▸ Given data:
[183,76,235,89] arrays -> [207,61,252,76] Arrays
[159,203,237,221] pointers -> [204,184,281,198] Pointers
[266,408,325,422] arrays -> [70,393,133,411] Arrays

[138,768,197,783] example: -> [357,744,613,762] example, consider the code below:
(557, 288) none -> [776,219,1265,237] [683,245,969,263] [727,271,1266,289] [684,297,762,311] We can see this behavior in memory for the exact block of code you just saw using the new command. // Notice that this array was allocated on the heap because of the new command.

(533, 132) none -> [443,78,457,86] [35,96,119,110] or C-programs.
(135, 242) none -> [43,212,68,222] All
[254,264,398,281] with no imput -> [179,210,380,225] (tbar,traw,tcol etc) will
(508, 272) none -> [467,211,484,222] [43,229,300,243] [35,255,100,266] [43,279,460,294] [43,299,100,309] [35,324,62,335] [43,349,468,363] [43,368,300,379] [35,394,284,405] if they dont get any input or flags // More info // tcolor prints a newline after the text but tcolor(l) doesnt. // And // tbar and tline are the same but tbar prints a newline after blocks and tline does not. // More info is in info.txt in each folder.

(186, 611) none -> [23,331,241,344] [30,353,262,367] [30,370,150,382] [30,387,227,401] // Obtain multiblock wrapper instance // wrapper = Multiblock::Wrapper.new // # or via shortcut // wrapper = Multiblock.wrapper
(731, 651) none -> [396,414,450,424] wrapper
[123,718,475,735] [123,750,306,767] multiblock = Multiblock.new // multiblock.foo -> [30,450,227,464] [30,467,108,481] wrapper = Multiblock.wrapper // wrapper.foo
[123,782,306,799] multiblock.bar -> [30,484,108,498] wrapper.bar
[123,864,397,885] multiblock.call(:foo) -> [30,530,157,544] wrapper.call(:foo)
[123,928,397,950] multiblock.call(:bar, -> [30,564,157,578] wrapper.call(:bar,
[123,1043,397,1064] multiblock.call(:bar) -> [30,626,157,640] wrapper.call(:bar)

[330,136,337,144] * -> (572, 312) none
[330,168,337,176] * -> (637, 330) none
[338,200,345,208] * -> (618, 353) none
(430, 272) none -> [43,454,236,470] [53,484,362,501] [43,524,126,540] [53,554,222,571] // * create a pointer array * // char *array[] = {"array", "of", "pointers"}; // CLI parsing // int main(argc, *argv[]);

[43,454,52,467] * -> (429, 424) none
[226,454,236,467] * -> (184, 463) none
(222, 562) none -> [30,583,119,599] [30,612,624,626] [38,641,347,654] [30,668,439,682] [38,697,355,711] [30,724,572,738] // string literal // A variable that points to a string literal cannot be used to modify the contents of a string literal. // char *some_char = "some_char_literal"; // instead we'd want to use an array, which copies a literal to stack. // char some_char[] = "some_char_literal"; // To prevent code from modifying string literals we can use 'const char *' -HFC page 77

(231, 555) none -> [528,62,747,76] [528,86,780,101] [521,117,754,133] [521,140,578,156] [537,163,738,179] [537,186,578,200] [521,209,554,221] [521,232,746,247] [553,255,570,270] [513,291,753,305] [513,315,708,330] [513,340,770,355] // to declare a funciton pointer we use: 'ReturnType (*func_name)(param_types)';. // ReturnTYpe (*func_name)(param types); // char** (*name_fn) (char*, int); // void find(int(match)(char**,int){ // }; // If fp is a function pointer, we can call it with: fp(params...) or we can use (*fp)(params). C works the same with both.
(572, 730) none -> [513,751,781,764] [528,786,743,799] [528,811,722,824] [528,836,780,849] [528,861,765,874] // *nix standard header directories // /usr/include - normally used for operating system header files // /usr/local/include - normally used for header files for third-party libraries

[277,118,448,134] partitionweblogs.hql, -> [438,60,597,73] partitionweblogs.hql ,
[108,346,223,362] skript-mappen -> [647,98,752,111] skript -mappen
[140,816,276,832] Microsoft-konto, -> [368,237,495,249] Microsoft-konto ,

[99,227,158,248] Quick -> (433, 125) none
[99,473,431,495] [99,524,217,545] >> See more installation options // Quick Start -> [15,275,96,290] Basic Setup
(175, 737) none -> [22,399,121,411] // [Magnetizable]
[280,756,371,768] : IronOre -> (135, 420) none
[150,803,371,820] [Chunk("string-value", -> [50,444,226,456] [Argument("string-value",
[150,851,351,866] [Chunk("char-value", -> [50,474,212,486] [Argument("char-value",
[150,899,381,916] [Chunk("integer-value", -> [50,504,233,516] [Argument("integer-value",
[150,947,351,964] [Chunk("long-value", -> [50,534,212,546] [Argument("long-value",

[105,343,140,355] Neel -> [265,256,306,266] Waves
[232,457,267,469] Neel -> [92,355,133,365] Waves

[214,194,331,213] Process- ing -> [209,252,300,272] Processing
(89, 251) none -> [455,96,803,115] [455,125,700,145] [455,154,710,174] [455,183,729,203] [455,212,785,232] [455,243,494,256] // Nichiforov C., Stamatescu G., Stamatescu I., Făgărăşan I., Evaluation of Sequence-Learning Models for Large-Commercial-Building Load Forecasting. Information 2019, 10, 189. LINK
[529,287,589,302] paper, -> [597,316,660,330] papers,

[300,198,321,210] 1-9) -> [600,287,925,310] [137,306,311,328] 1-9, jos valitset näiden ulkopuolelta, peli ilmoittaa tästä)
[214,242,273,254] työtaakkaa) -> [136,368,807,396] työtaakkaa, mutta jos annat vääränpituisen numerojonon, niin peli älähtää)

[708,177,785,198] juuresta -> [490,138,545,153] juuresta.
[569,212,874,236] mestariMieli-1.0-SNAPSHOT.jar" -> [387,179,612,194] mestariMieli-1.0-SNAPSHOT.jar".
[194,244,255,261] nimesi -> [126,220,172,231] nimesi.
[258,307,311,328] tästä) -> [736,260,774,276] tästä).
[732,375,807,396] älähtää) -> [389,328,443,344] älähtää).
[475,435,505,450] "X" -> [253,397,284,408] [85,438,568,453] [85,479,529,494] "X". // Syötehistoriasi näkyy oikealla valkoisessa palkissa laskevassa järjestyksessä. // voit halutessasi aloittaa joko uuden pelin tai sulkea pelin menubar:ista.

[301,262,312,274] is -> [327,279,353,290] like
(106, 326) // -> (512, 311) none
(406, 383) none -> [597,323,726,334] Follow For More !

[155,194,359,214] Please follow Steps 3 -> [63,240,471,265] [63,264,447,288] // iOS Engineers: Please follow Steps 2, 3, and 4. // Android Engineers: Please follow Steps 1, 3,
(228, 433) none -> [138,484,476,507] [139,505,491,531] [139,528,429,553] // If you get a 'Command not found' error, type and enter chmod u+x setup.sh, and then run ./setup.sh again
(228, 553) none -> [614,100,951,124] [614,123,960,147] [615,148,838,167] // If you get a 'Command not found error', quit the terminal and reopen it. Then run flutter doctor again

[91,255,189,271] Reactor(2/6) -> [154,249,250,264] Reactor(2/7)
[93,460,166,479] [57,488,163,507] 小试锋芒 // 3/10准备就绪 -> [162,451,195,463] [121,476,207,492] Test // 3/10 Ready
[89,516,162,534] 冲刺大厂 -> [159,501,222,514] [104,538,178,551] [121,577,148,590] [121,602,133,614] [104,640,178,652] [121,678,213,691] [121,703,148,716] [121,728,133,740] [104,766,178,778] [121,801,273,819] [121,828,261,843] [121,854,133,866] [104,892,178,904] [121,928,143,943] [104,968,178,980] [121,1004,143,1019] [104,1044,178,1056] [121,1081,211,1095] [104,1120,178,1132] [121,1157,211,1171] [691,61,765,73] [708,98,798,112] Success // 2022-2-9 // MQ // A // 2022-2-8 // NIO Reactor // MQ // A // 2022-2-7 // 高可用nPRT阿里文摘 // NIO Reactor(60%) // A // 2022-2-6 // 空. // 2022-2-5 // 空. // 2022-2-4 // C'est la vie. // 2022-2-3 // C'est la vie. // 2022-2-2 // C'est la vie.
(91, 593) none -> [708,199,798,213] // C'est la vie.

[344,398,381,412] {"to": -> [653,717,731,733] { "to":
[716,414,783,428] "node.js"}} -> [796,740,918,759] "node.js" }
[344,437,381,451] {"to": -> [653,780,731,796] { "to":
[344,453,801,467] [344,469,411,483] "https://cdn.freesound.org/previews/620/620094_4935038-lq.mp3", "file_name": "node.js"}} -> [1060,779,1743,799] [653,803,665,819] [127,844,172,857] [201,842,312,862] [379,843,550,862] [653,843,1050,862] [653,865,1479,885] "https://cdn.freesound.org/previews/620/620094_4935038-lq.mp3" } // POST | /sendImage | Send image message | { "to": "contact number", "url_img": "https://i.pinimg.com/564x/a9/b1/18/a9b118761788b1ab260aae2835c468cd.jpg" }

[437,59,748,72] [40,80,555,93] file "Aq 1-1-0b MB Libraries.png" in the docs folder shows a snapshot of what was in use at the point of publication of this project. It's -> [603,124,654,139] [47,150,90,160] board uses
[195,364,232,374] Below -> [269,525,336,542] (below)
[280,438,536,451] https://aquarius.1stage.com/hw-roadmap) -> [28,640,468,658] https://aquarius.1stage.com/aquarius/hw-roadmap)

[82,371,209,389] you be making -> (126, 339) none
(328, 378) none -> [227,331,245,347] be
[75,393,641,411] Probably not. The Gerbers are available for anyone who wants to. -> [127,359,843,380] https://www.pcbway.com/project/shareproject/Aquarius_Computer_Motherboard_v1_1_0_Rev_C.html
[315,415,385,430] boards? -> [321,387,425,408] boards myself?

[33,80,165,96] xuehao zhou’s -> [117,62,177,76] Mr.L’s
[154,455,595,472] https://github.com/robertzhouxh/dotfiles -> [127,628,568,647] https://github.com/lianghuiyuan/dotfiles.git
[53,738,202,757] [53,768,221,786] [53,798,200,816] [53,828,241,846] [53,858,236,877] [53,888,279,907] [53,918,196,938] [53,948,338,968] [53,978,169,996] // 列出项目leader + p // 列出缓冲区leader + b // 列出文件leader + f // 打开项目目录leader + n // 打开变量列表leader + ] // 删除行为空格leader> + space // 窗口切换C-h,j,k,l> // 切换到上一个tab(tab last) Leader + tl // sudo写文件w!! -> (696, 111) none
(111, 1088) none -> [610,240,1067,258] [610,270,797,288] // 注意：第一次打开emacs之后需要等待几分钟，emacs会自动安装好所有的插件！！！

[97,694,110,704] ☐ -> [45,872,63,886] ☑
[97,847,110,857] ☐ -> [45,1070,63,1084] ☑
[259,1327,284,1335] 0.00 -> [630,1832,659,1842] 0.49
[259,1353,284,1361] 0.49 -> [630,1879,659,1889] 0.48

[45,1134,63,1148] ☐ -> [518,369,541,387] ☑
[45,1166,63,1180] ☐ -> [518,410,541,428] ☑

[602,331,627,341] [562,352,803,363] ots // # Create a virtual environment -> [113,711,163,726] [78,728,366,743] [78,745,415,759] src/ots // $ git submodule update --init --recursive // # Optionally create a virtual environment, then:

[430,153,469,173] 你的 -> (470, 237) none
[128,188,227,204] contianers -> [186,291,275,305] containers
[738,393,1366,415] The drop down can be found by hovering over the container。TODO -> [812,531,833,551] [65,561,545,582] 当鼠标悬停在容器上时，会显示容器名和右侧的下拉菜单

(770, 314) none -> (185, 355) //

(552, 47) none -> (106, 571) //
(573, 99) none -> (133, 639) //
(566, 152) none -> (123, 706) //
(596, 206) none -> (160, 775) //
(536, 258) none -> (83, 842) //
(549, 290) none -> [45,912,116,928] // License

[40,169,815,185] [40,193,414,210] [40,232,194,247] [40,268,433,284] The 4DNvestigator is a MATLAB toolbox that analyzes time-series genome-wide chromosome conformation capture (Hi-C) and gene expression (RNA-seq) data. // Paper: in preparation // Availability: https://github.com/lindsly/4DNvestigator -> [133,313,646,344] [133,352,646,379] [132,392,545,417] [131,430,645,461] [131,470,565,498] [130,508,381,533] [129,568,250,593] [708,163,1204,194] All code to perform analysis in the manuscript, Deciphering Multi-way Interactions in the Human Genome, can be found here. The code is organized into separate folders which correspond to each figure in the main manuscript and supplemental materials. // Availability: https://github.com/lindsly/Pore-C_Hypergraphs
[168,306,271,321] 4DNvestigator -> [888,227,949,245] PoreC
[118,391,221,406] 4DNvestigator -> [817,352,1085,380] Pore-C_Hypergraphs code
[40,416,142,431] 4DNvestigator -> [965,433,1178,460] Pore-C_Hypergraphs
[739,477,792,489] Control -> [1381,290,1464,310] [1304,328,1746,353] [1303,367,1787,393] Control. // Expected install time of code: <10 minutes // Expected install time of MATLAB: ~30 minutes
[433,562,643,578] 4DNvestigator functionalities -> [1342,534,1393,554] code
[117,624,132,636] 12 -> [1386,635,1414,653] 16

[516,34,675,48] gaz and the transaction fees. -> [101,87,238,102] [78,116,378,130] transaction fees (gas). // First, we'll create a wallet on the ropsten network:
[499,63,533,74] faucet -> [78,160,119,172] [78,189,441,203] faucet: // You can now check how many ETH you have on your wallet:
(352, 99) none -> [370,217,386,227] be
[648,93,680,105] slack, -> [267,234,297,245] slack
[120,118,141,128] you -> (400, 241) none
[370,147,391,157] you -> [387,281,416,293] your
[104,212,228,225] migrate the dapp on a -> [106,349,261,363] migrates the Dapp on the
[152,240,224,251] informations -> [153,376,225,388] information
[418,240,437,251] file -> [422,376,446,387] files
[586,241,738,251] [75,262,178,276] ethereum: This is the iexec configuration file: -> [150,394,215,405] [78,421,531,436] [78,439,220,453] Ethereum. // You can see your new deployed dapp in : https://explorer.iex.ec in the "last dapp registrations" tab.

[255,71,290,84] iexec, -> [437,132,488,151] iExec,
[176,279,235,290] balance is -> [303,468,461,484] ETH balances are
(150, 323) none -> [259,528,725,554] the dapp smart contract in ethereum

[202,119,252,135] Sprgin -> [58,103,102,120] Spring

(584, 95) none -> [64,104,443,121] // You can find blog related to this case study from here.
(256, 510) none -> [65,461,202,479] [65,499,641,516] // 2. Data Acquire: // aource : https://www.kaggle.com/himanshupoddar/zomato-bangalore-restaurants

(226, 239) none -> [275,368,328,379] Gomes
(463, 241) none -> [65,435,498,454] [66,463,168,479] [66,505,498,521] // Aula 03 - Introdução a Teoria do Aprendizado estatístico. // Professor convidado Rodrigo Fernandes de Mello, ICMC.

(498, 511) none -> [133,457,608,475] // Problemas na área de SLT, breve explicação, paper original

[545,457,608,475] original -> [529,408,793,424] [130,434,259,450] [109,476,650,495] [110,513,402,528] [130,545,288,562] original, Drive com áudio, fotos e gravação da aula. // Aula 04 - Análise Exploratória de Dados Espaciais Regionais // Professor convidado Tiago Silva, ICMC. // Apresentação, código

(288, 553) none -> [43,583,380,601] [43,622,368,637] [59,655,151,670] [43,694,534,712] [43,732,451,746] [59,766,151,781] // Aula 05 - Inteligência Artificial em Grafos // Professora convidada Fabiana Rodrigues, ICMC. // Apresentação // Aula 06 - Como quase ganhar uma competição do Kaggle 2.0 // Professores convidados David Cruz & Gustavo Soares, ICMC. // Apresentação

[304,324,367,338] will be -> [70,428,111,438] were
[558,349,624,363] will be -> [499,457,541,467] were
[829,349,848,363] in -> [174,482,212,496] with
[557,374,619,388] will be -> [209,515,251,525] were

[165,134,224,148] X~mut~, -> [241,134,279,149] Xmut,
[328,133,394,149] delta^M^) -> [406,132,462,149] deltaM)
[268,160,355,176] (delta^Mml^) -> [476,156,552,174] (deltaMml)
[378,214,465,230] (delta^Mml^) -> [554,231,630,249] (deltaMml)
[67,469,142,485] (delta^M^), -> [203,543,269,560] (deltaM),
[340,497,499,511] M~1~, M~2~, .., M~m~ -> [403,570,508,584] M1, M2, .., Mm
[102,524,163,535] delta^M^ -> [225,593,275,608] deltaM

▸ The problem:
From the listing above, the lines starting with the one that has "[128,188,227,204] contianers ->" and running through the one that has "(352, 99) none -> [370,217,386,227] be" should be copied exactly, ends included.

▸ Solution below:
[128,188,227,204] contianers -> [186,291,275,305] containers
[738,393,1366,415] The drop down can be found by hovering over the container。TODO -> [812,531,833,551] [65,561,545,582] 当鼠标悬停在容器上时，会显示容器名和右侧的下拉菜单

(770, 314) none -> (185, 355) //

(552, 47) none -> (106, 571) //
(573, 99) none -> (133, 639) //
(566, 152) none -> (123, 706) //
(596, 206) none -> (160, 775) //
(536, 258) none -> (83, 842) //
(549, 290) none -> [45,912,116,928] // License

[40,169,815,185] [40,193,414,210] [40,232,194,247] [40,268,433,284] The 4DNvestigator is a MATLAB toolbox that analyzes time-series genome-wide chromosome conformation capture (Hi-C) and gene expression (RNA-seq) data. // Paper: in preparation // Availability: https://github.com/lindsly/4DNvestigator -> [133,313,646,344] [133,352,646,379] [132,392,545,417] [131,430,645,461] [131,470,565,498] [130,508,381,533] [129,568,250,593] [708,163,1204,194] All code to perform analysis in the manuscript, Deciphering Multi-way Interactions in the Human Genome, can be found here. The code is organized into separate folders which correspond to each figure in the main manuscript and supplemental materials. // Availability: https://github.com/lindsly/Pore-C_Hypergraphs
[168,306,271,321] 4DNvestigator -> [888,227,949,245] PoreC
[118,391,221,406] 4DNvestigator -> [817,352,1085,380] Pore-C_Hypergraphs code
[40,416,142,431] 4DNvestigator -> [965,433,1178,460] Pore-C_Hypergraphs
[739,477,792,489] Control -> [1381,290,1464,310] [1304,328,1746,353] [1303,367,1787,393] Control. // Expected install time of code: <10 minutes // Expected install time of MATLAB: ~30 minutes
[433,562,643,578] 4DNvestigator functionalities -> [1342,534,1393,554] code
[117,624,132,636] 12 -> [1386,635,1414,653] 16

[516,34,675,48] gaz and the transaction fees. -> [101,87,238,102] [78,116,378,130] transaction fees (gas). // First, we'll create a wallet on the ropsten network:
[499,63,533,74] faucet -> [78,160,119,172] [78,189,441,203] faucet: // You can now check how many ETH you have on your wallet:
(352, 99) none -> [370,217,386,227] be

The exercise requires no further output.